-- Data to examine follows --
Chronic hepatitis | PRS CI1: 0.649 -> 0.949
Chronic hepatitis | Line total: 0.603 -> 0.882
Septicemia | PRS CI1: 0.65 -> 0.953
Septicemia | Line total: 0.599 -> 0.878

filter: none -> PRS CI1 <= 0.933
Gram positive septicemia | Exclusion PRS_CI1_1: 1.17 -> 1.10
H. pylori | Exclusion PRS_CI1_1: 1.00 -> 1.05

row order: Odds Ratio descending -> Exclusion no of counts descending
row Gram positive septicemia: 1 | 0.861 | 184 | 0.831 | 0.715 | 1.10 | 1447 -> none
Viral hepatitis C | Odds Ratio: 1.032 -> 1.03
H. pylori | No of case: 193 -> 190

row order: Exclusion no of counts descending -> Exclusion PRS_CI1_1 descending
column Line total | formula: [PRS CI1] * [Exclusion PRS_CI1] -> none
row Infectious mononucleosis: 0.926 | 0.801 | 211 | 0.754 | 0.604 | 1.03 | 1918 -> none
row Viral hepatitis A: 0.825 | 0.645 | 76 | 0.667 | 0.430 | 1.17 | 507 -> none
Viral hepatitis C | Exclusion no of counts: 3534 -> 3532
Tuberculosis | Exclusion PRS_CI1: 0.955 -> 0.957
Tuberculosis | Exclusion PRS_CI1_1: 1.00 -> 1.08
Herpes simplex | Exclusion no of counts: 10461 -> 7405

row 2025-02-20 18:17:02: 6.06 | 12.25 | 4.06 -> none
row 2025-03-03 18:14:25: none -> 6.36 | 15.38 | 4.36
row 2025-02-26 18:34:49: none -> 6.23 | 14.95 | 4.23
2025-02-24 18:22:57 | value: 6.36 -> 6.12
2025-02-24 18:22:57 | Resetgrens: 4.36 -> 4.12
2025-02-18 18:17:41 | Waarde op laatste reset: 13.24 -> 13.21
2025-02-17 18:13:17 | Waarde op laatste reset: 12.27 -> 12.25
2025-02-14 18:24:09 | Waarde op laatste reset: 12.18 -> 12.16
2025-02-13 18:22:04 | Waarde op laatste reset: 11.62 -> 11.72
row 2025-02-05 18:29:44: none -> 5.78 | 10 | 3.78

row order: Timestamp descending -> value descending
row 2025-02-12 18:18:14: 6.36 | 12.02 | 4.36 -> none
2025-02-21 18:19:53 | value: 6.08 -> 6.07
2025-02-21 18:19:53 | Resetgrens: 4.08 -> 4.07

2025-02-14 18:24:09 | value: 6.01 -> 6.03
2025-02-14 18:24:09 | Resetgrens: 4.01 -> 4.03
-- Data to examine concluded --
● **Exercise instructions**: The whole block of data above should be printed again verbatim.

● **Task result**:
Chronic hepatitis | PRS CI1: 0.649 -> 0.949
Chronic hepatitis | Line total: 0.603 -> 0.882
Septicemia | PRS CI1: 0.65 -> 0.953
Septicemia | Line total: 0.599 -> 0.878

filter: none -> PRS CI1 <= 0.933
Gram positive septicemia | Exclusion PRS_CI1_1: 1.17 -> 1.10
H. pylori | Exclusion PRS_CI1_1: 1.00 -> 1.05

row order: Odds Ratio descending -> Exclusion no of counts descending
row Gram positive septicemia: 1 | 0.861 | 184 | 0.831 | 0.715 | 1.10 | 1447 -> none
Viral hepatitis C | Odds Ratio: 1.032 -> 1.03
H. pylori | No of case: 193 -> 190

row order: Exclusion no of counts descending -> Exclusion PRS_CI1_1 descending
column Line total | formula: [PRS CI1] * [Exclusion PRS_CI1] -> none
row Infectious mononucleosis: 0.926 | 0.801 | 211 | 0.754 | 0.604 | 1.03 | 1918 -> none
row Viral hepatitis A: 0.825 | 0.645 | 76 | 0.667 | 0.430 | 1.17 | 507 -> none
Viral hepatitis C | Exclusion no of counts: 3534 -> 3532
Tuberculosis | Exclusion PRS_CI1: 0.955 -> 0.957
Tuberculosis | Exclusion PRS_CI1_1: 1.00 -> 1.08
Herpes simplex | Exclusion no of counts: 10461 -> 7405

row 2025-02-20 18:17:02: 6.06 | 12.25 | 4.06 -> none
row 2025-03-03 18:14:25: none -> 6.36 | 15.38 | 4.36
row 2025-02-26 18:34:49: none -> 6.23 | 14.95 | 4.23
2025-02-24 18:22:57 | value: 6.36 -> 6.12
2025-02-24 18:22:57 | Resetgrens: 4.36 -> 4.12
2025-02-18 18:17:41 | Waarde op laatste reset: 13.24 -> 13.21
2025-02-17 18:13:17 | Waarde op laatste reset: 12.27 -> 12.25
2025-02-14 18:24:09 | Waarde op laatste reset: 12.18 -> 12.16
2025-02-13 18:22:04 | Waarde op laatste reset: 11.62 -> 11.72
row 2025-02-05 18:29:44: none -> 5.78 | 10 | 3.78

row order: Timestamp descending -> value descending
row 2025-02-12 18:18:14: 6.36 | 12.02 | 4.36 -> none
2025-02-21 18:19:53 | value: 6.08 -> 6.07
2025-02-21 18:19:53 | Resetgrens: 4.08 -> 4.07

2025-02-14 18:24:09 | value: 6.01 -> 6.03
2025-02-14 18:24:09 | Resetgrens: 4.01 -> 4.03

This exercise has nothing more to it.